La dignità del lavoro
Il Papa parla chiaro

Davanti agli operai e ai cassintegrati dell’Ilva di Genova Papa Francesco sgombra ogni equivoco sulla priorità di un’economia al servizio dell’uomo: il lavoro, la chiave di tutto, fonte di sussistenza («dacci oggi il nostro pane quotidiano») ma soprattutto di dignità. Lavoro e non reddito di cittadinanza, che in fondo è una forma di elemosina e serve solo nei casi di emergenza, ma in periodi transitori, in attesa di trovare o ritrovare un impiego oppure per quelle fasce sociali impossibilitate a rientrare nel mercato del lavoro per età o impedimenti fisici.

Naturalmente il pontefice non cita Grillo, ma le considerazioni sul pensiero del leader dei 5 Stelle, che del reddito di cittadinanza ha fatto la sua bandiera, sono inevitabili. Nessun assegno sociale potrà mai sostituire quella grande dignità che solo un lavoro può fornire. Le parole di Francesco si inseriscono perfettamente nel solco della dottrina sociale della Chiesa, dalla Rerum Novarum di Leone XIII («il lavoratore non è una merce») alla Laborem Exercens di Giovanni Paolo II, il Papa operaio, ma acquistano un rinnovato vigore, anche alla luce della crisi infinita che stiamo vivendo, proprio in una città come Genova, la città del lavoro e dei portuali, ancora ferita dalle piaghe sociali indotte dalla globalizzazione.

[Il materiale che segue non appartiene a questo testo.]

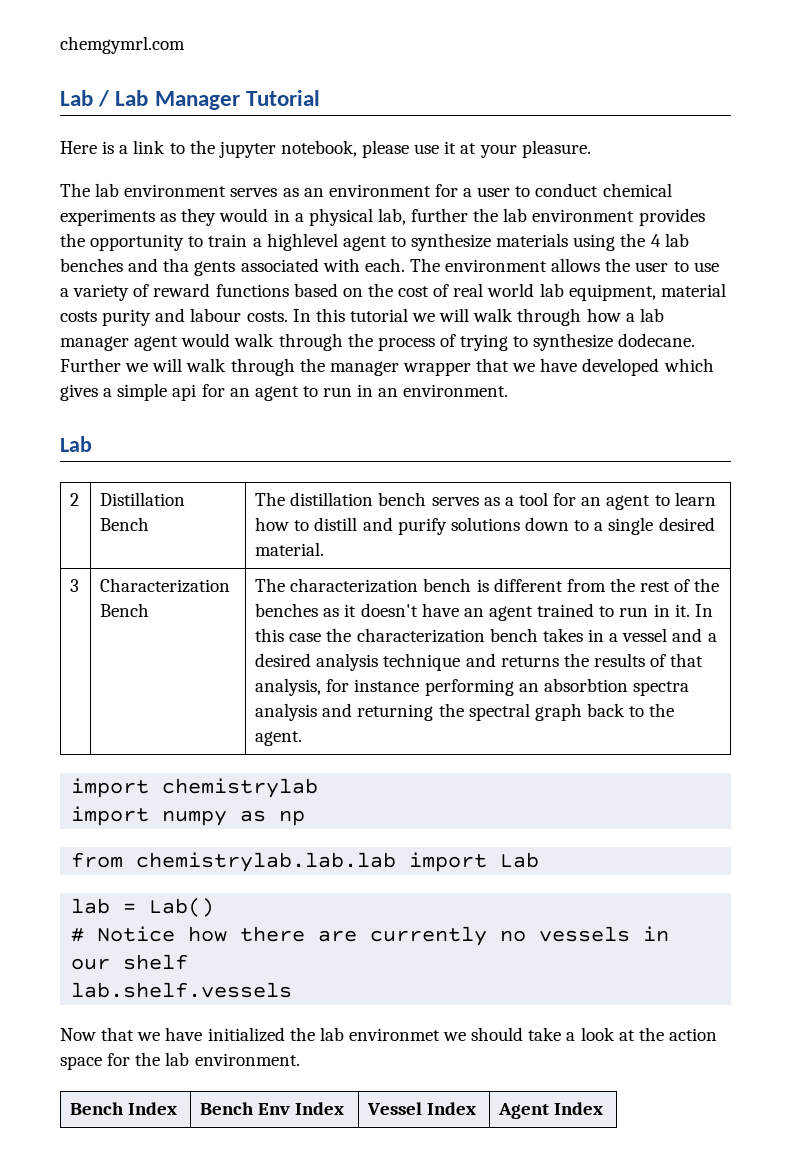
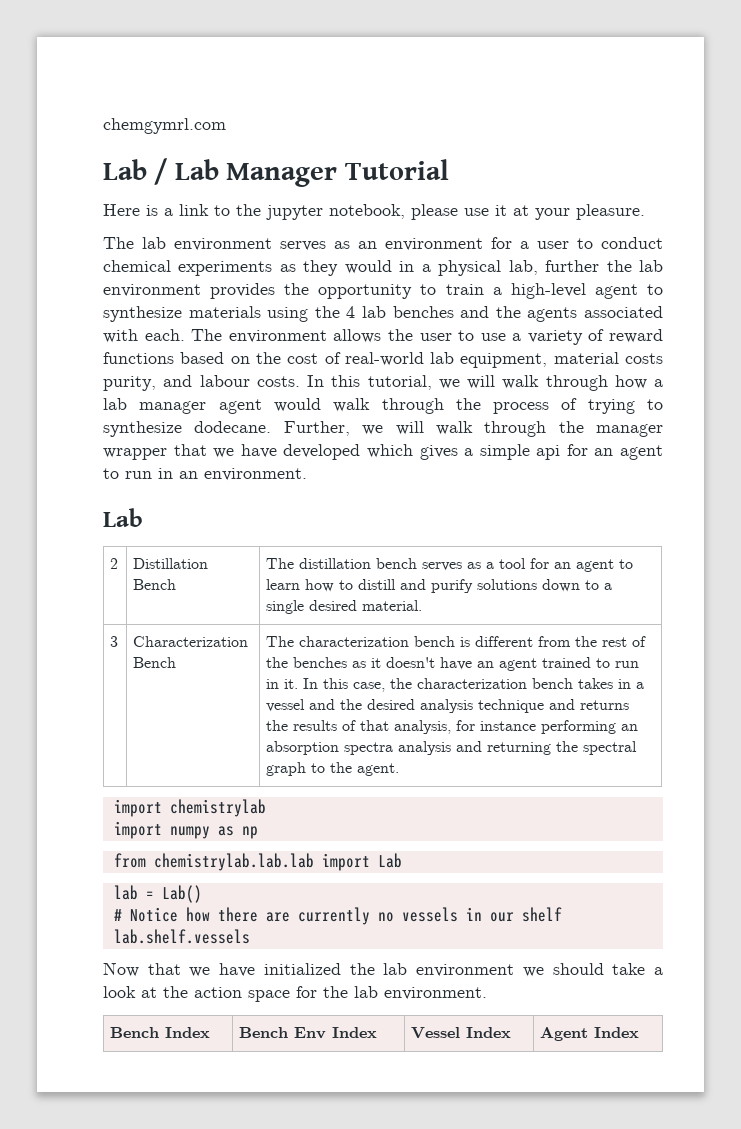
- The lab environment serves as an environment for a user to conduct chemical experiments as they would in a physical lab, further the lab environment provides the opportunity to train a highlevel agent to synthesize materials using the 4 lab benches and tha gents associated with each.
+ The lab environment serves as an environment for a user to conduct chemical experiments as they would in a physical lab, further the lab environment provides the opportunity to train a high-level agent to synthesize materials using the 4 lab benches and the agents associated with each.
- The environment allows the user to use a variety of reward functions based on the cost of real world lab equipment, material costs purity and labour costs.
+ The environment allows the user to use a variety of reward functions based on the cost of real-world lab equipment, material costs purity, and labour costs.
- In this tutorial we will walk through how a lab manager agent would walk through the process of trying to synthesize dodecane.
+ In this tutorial, we will walk through how a lab manager agent would walk through the process of trying to synthesize dodecane.
- Further we will walk through the manager wrapper that we have developed which gives a simple api for an agent to run in an environment.
+ Further, we will walk through the manager wrapper that we have developed which gives a simple api for an agent to run in an environment.
- In this case the characterization bench takes in a vessel and a desired analysis technique and returns the results of that analysis, for instance performing an absorbtion spectra analysis and returning the spectral graph back to the agent.
+ In this case, the characterization bench takes in a vessel and the desired analysis technique and returns the results of that analysis, for instance performing an absorption spectra analysis and returning the spectral graph to the agent.
- Now that we have initialized the lab environmet we should take a look at the action space for the lab environment.
+ Now that we have initialized the lab environment we should take a look at the action space for the lab environment.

«Il lavoro oggi è un rischio - dice Francesco - perché il lavoro oggi non si considera con la dignità che ha e che dà». Cita il comando di Adamo, il Papa argentino («Va’, fa crescere la terra, dominala») ma per celebrare le vere virtù dell’imprenditore, colui che crea il lavoro, non esita a ricorrere al pensiero di un economista liberale come Luigi Einaudi e alla sua celebre dedica all’Impresa dei Fratelli Guerrino, che risale al 1960 e che tanti industriali ancora oggi hanno appesa al muro dietro la scrivania: «Migliaia di uomini producono e risparmiano nonostante tutto quello che noi possiamo inventare per molestarli, incepparli, scoraggiarli. È la vocazione naturale che li spinge; non soltanto la sete di guadagno. Il gusto, l’orgoglio di vedere la propria azienda prosperare, acquistare credito, ispirare fiducia a clientele sempre più vaste, ampliare gli impianti, costituiscono una molla di progresso altrettanto potente che il guadagno. Se così non fosse, non si spiegherebbe come ci siano imprenditori che nella propria azienda prodigano tutte le loro energie ed investono tutti i loro capitali per ritirare spesso utili di gran lunga più modesti di quelli che potrebbero sicuramente e comodamente ottenere con altri impieghi».

Francesco è durissimo verso l’imprenditore che non tiene conto della dignità del lavoratore, utilizzandolo come un macchinario o un prodotto in stoccaggio. «Chi pensa di risolvere il problema della sua impresa licenziando gente non è un buon imprenditore, è un commerciante. Oggi vende la sua gente, domani vende la dignità propria». Per il Papa l’imprenditore deve essere a sua volta un lavoratore, perché solo un lavoratore conosce il senso della fatica, delle difficoltà, e della dignità connaturata a questa attività. «Lo speculatore è una figura simile a quella che nel Vangelo Gesù chiama mercenario per contrapporlo al buon pastore, lo speculatore non ama l’azienda e i lavoratori, usa azienda e lavoratori per fare profitto. Licenziare, chiudere, spostare l’azienda non gli crea nessun problema perché lo speculatore usa, mangia lavoratori e mezzi per il suo profitto». Per questo, dice, bisogna temere gli speculatori, non gli imprenditori. Quanto alla politica, questa favorisce più i primi che i secondi: «Paradossalmente il sistema politico sembra incoraggiare chi specula sul lavoro e non chi investe e crede nel lavoro perché crea burocrazia e controlli. Chi è uno speculatore trova il modo per eluderli e così, regolamenti pensati per i disonesti finiscono per penalizzare gli onesti». Non c’è nessun sindacalista e politico che abbia declinato questi concetti con tanta chiarezza e vigore, sottoponendoli all’attenzione di un Paese intero. Francesco lo ha fatto con una nettezza totale, mettendo in luce la grande contraddizione dell’articolo uno della Costituzione («L’Italia è una Repubblica fondata sul lavoro»). In base a questo dunque «togliere il lavoro è anticostituzionale». Qualcuno ci aveva fatto caso?